(Beginning of Information shown)

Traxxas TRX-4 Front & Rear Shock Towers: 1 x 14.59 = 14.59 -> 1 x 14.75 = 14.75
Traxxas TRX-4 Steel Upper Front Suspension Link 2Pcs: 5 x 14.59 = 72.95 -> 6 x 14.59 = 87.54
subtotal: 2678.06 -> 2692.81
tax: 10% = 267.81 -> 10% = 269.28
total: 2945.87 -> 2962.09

(End of Information shown)
(Beginning of Information shown)

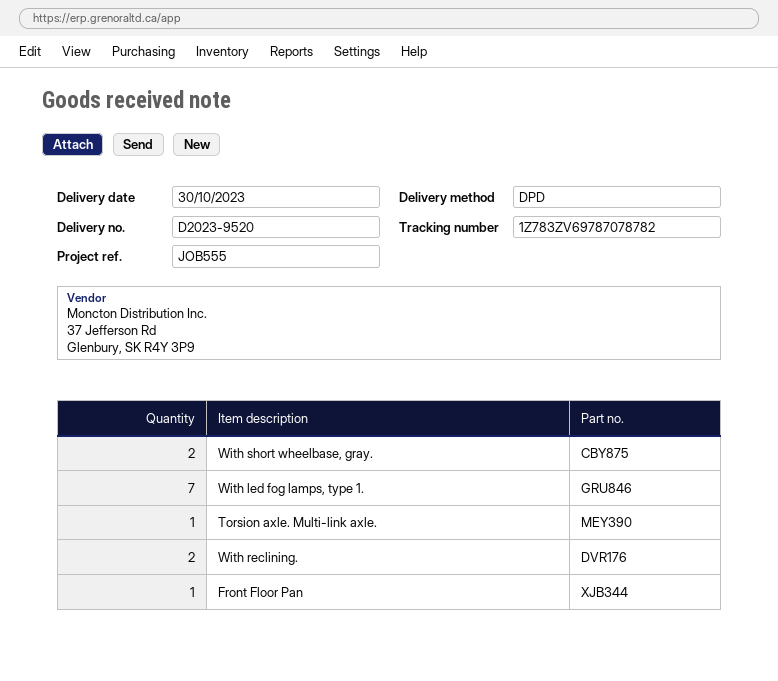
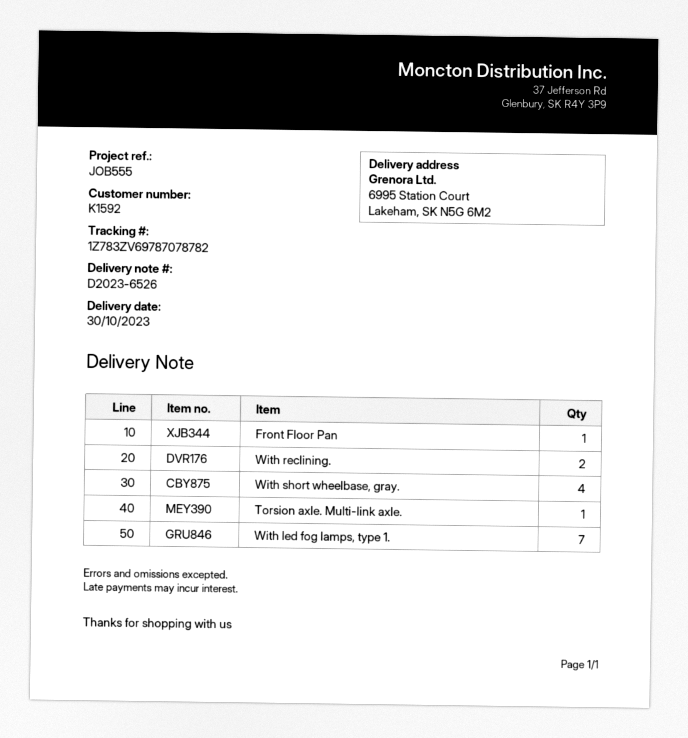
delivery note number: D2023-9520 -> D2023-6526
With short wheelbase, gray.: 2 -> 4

(End of Information shown)

Task to carry out: From the records above, give again exactly the lines running from the line with "Traxxas TRX-4 Front" to the line with "total: 2945.87 -> 2962.09", inclusive.

Answer space:
Traxxas TRX-4 Front & Rear Shock Towers: 1 x 14.59 = 14.59 -> 1 x 14.75 = 14.75
Traxxas TRX-4 Steel Upper Front Suspension Link 2Pcs: 5 x 14.59 = 72.95 -> 6 x 14.59 = 87.54
subtotal: 2678.06 -> 2692.81
tax: 10% = 267.81 -> 10% = 269.28
total: 2945.87 -> 2962.09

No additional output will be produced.